Pemimpin wilayah separatis yang dideklarasikan sendiri di Donetsk, Denis Pushlin, mengatakan dia mengharapkan pasukannya untuk mengepung kota pesisir Mariupol pada hari Selasa, menambahkan dalam sebuah wawancara televisi bahwa kota Volnovaka – yang terletak di tengah-tengah antara Mariupol dan Donetsk. – Dia hampir sepenuhnya dikelilingi.
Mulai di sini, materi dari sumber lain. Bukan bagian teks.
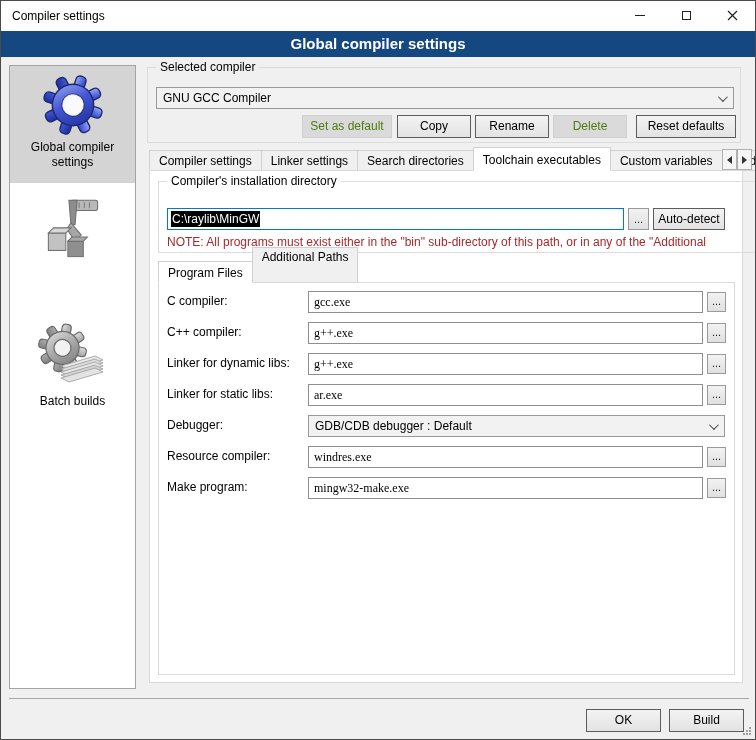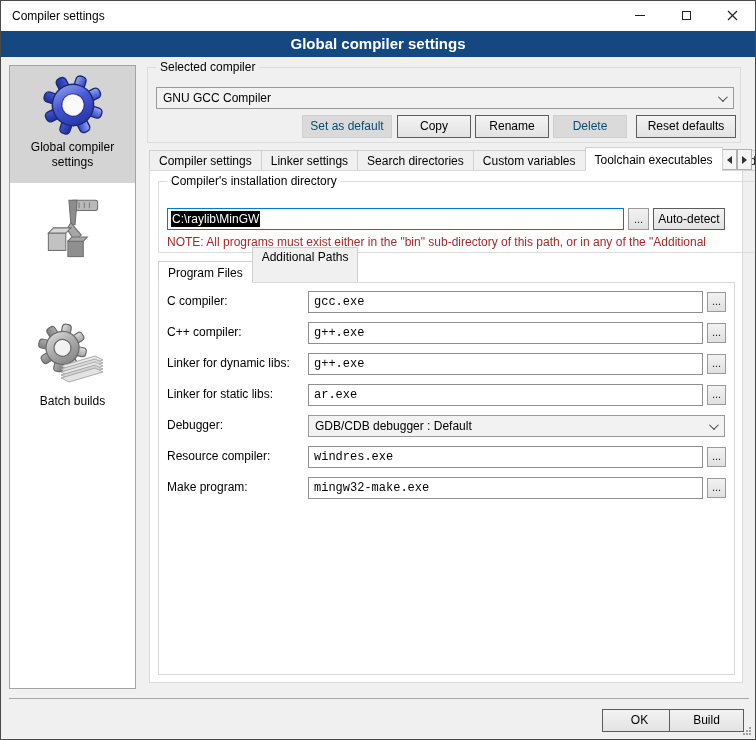"Set as default" .btn.disabled { color: #0c4a6e -> #4d7c0f }
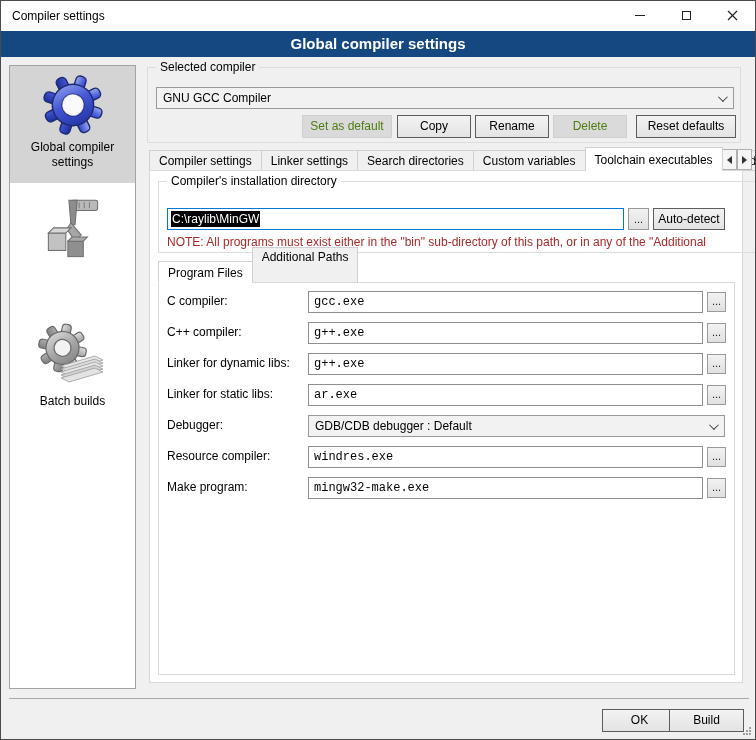"Custom variables" div.tab { order: before "Toolchain executables" -> after "Toolchain executables" }
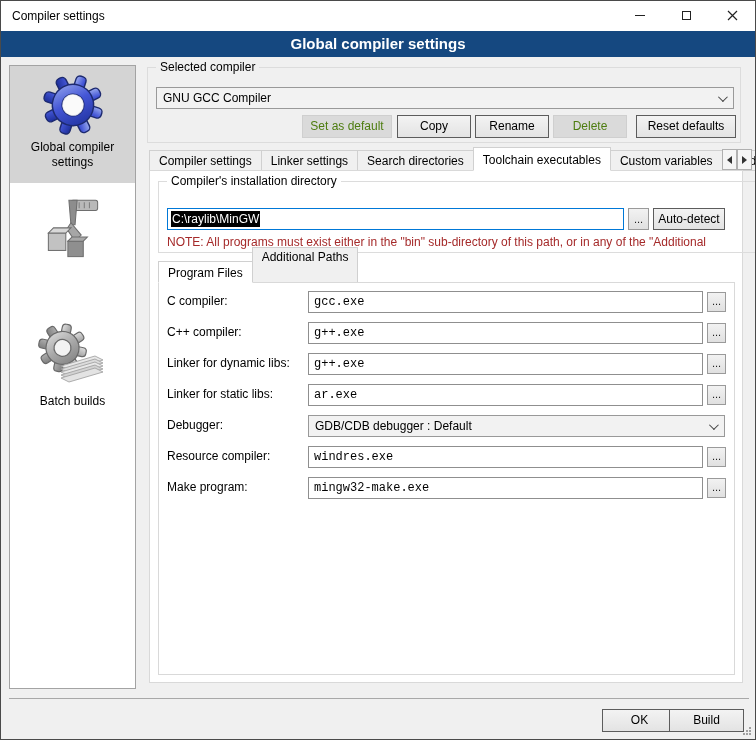"gcc.exe" .finput { font-family: Liberation Mono, monospace -> Liberation Serif, serif }
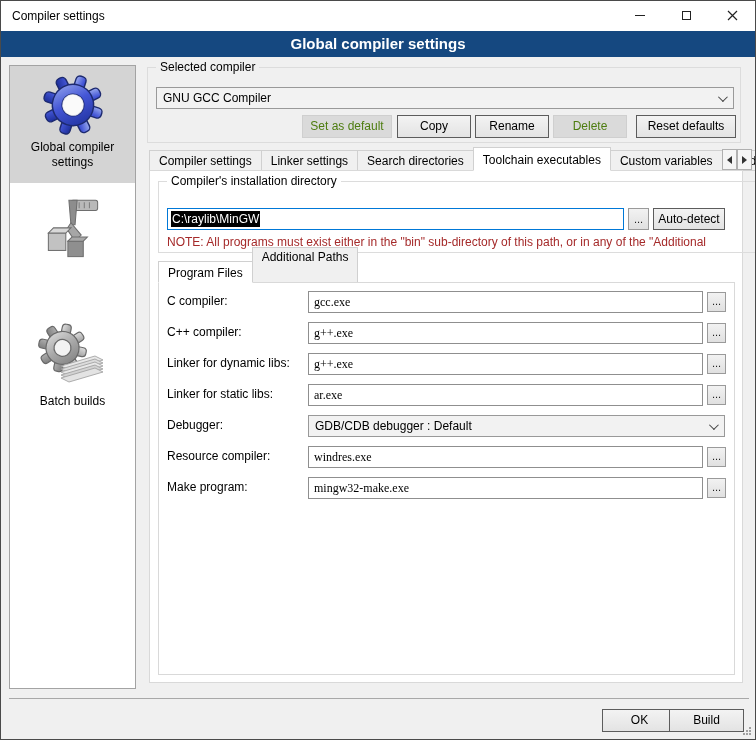"OK" #ok-btn { margin-left: 16px -> none }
“Tugas kita hari ini adalah mengepung Mariupol,” katanya.

Pushlin mengklaim tanpa memberikan bukti apa pun bahwa elemen nasionalis di Mariupol meneror penduduk sipil dan menggunakannya sebagai tameng manusia. Kota ini memiliki populasi sekitar 400.000 orang.

Secara terpisah, Wakil Kepala Milisi Rakyat Donetsk, Eduard Basurin, mengatakan bahwa apa yang disebut Republik Rakyat Donetsk (DPR), bersama dengan pasukan Rusia, akan mengatur koridor kemanusiaan untuk memungkinkan warga sipil meninggalkan Mariupol.

Dia mengatakan, jalur tersebut akan dibuka hingga Rabu.

Basurin mengatakan beberapa kota di daerah itu sudah jatuh ke tangan milisi Republik Demokratik Kongo (DRC).

Vadim Boychenko, walikota Mariupol, mengatakan di televisi Ukraina bahwa daerah pemukiman dibom selama lima hari – dengan artileri berat, rudal dan pesawat.

“Ada banyak penduduk setempat yang terluka dan tewas, wanita dan anak-anak.”

Tetapi hari ini, rekan senegaranya terbaik di perbatasan kota kami melakukan segalanya, agar tidak meninggalkan Mariupol, ‚ÄĚkata Boychenko.

Mereka menghancurkan infrastruktur penting, tidak ada listrik di kota, tidak ada pemanas. Kami berjuang untuk [the] Peluru terakhir.”

READ  Ukraina mengimbau untuk menyelamatkan Mariupol; kemajuan Rusia

Tinggalkan Balasan

Alamat email Anda tidak akan dipublikasikan.